### DESCRIPTION OF THE TASK
Print the data below exactly, but only the lines from the one containing "(471, 189) none" down to the one containing "(160, 436) none", inclusive.

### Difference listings
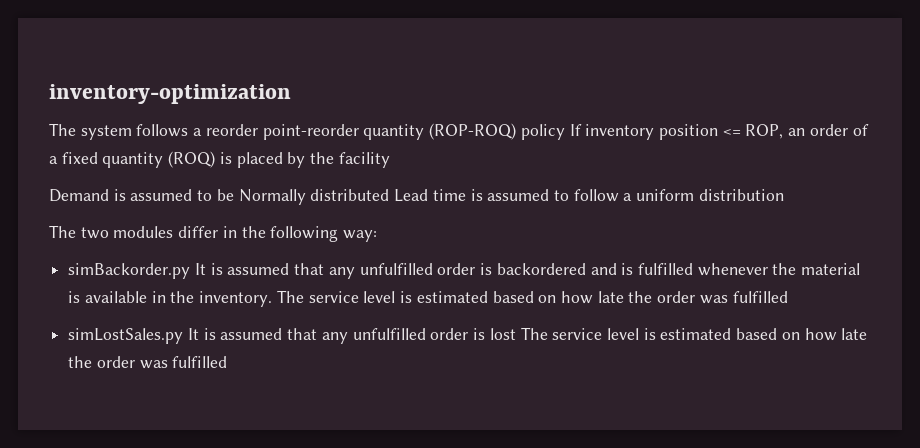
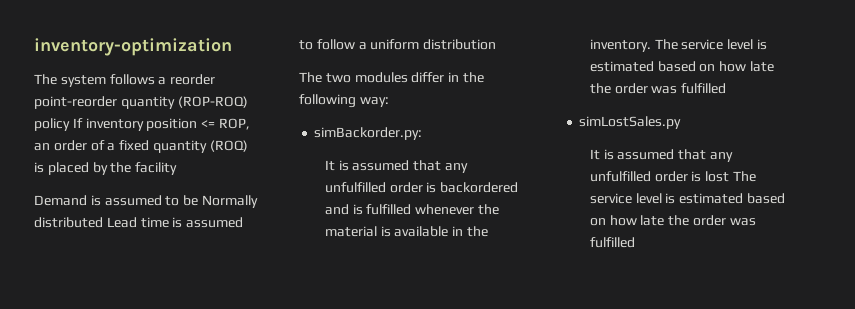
[68,263,191,279] simBackorder.py -> [314,127,423,140] simBackorder.py: //
(184, 336) none -> (682, 122) //

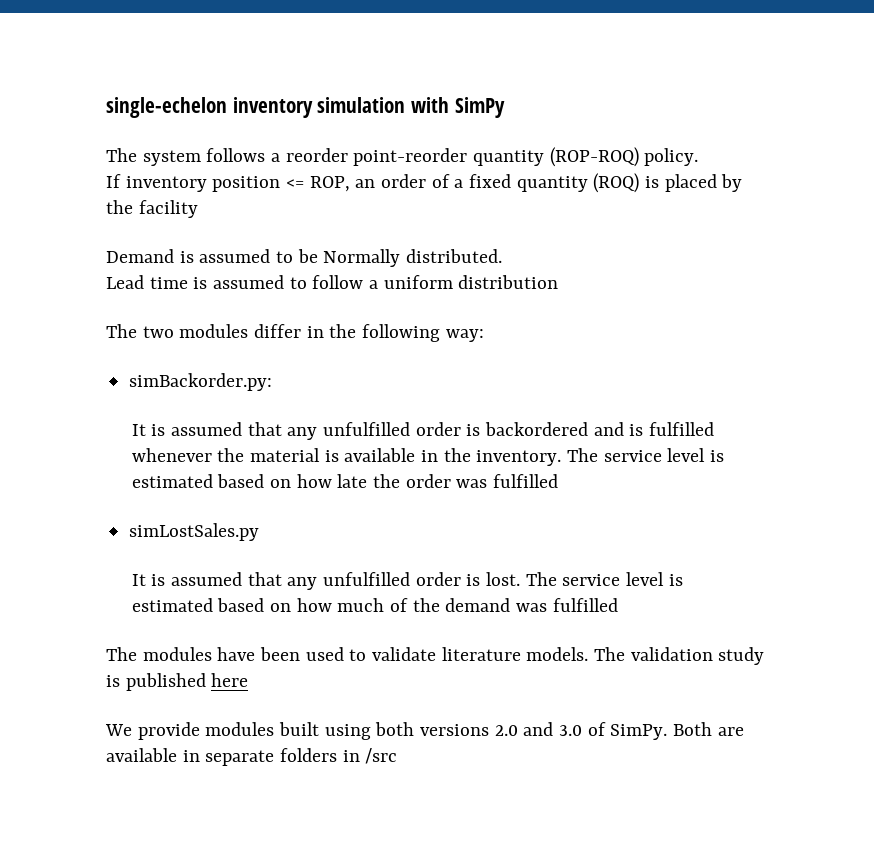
[34,38,232,56] inventory-optimization -> [106,97,505,118] single-echelon inventory simulation with SimPy
[34,118,70,131] policy -> [644,148,699,166] policy. //
[34,217,103,228] distributed -> [406,249,503,263] distributed. //
[705,171,756,182] [589,193,785,204] [589,215,756,226] [589,237,635,248] lost The service level is estimated based on how late the order was fulfilled -> [486,572,683,586] [131,598,618,612] [106,647,765,665] [106,673,249,691] [105,722,744,740] [106,748,398,766] lost. The service level is estimated based on how much of the demand was fulfilled // The modules have been used to validate literature models. The validation study is published here // We provide modules built using both versions 2.0 and 3.0 of SimPy. Both are available in separate folders in /src

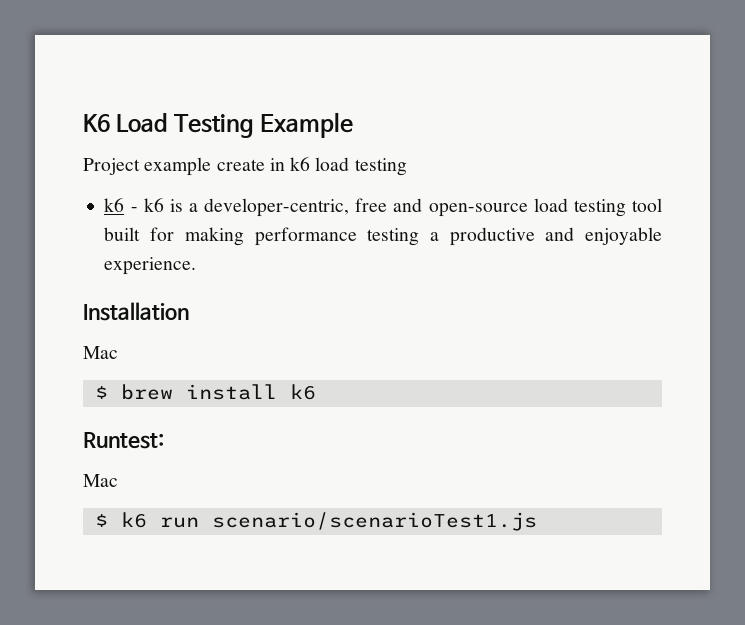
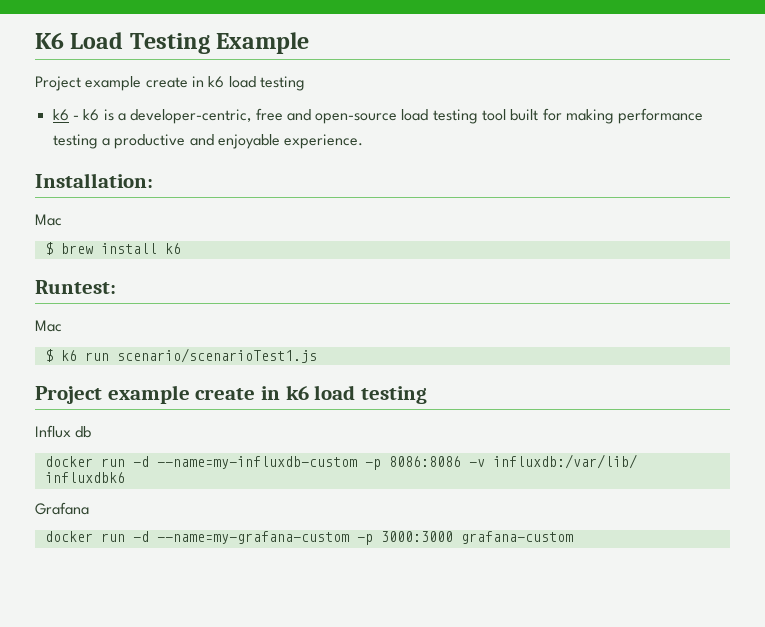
[83,302,189,321] Installation -> [35,173,153,188] Installation:
(537, 521) none -> [35,385,428,404] [35,425,92,438] [44,454,637,470] [44,472,125,483] [35,502,89,515] [44,531,573,545] // Project example create in k6 load testing // Influx db // docker run -d --name=my-influxdb-custom -p 8086:8086 -v influxdb:/var/lib/ influxdbk6 // Grafana // docker run -d --name=my-grafana-custom -p 3000:3000 grafana-custom

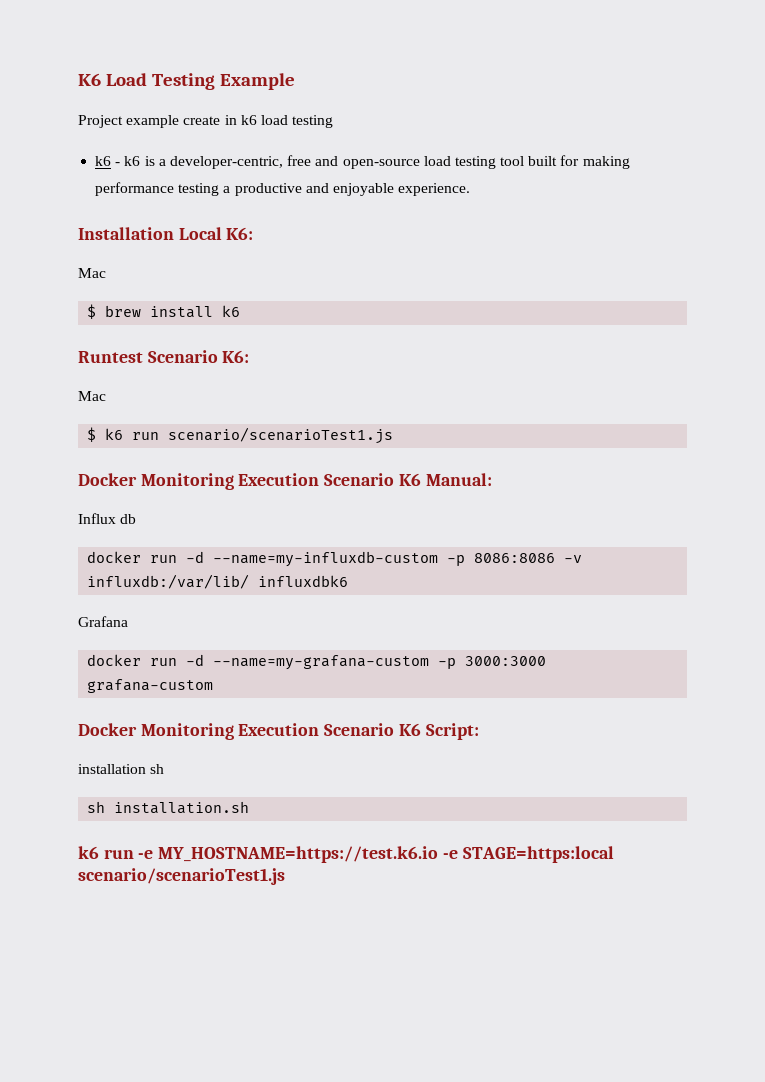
[35,173,153,188] Installation: -> [78,227,254,240] Installation Local K6:
[35,280,116,294] Runtest: -> [78,350,250,363] Runtest Scenario K6:
[35,385,428,404] Project example create in k6 load testing -> [78,473,492,490] Docker Monitoring Execution Scenario K6 Manual:
(573, 537) none -> [78,723,479,740] [78,764,165,774] [87,801,250,814] [78,846,614,863] [78,868,285,885] // Docker Monitoring Execution Scenario K6 Script: // installation sh // sh installation.sh // k6 run -e MY_HOSTNAME=https://test.k6.io -e STAGE=https:local scenario/scenarioTest1.js

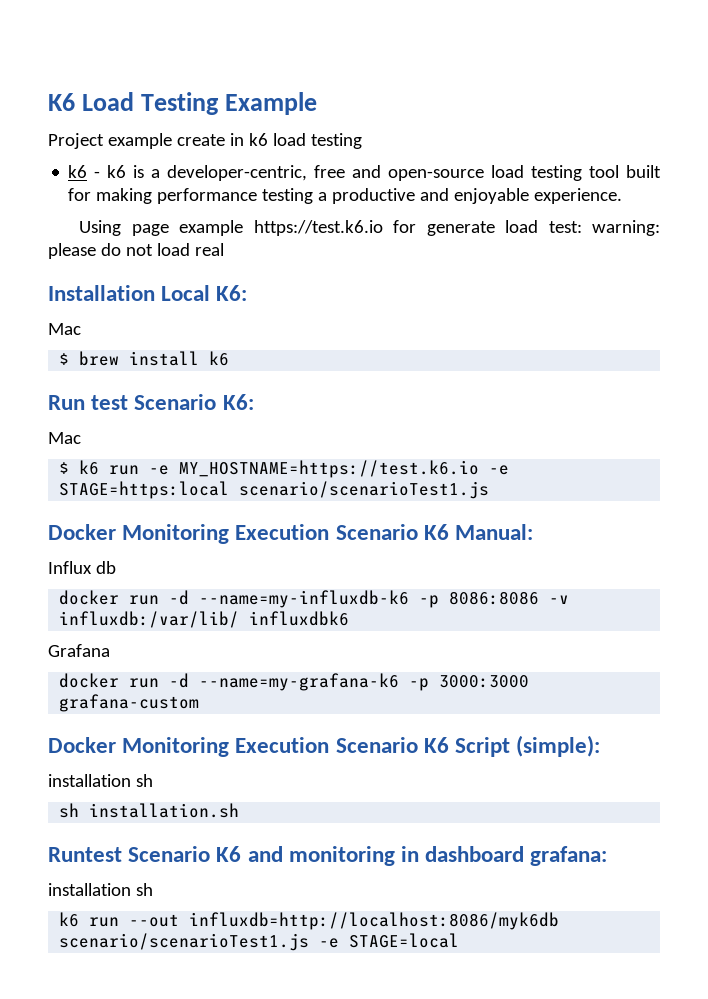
(471, 189) none -> [79,220,660,236] [48,243,224,259] // Using page example https://test.k6.io for generate load test: warning: please do not load real
[78,351,143,363] Runtest -> [48,395,129,410] Run test
(160, 436) none -> [149,460,510,478] [59,481,230,499] -e MY_HOSTNAME=https://test.k6.io -e STAGE=https:local
[213,551,439,567] --name=my-influxdb-custom -> [199,590,410,608] --name=my-influxdb-k6
[213,655,430,670] --name=my-grafana-custom -> [199,673,400,691] --name=my-grafana-k6
[425,723,479,740] Script: -> [455,735,601,757] Script (simple):
[78,846,614,863] [78,868,285,885] k6 run -e MY_HOSTNAME=https://test.k6.io -e STAGE=https:local scenario/scenarioTest1.js -> [48,846,608,866] [48,883,153,896] [59,912,560,930] [59,933,460,951] Runtest Scenario K6 and monitoring in dashboard grafana: // installation sh // k6 run --out influxdb=http://localhost:8086/myk6db scenario/scenarioTest1.js -e STAGE=local

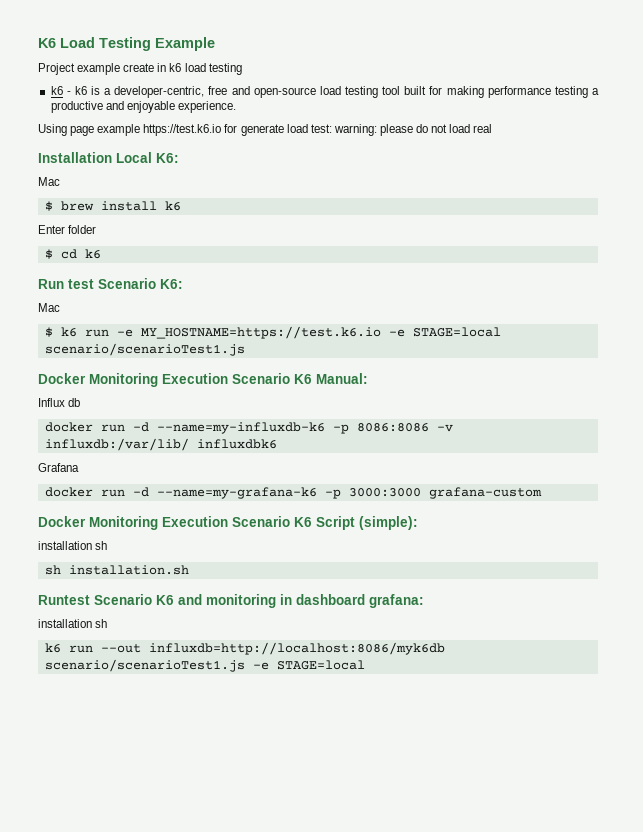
(230, 358) none -> [38,225,97,234] [44,249,101,259] // Enter folder // $ cd k6
[59,481,230,499] STAGE=https:local -> [412,327,501,337] STAGE=local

### RESULT
(471, 189) none -> [79,220,660,236] [48,243,224,259] // Using page example https://test.k6.io for generate load test: warning: please do not load real
[78,351,143,363] Runtest -> [48,395,129,410] Run test
(160, 436) none -> [149,460,510,478] [59,481,230,499] -e MY_HOSTNAME=https://test.k6.io -e STAGE=https:local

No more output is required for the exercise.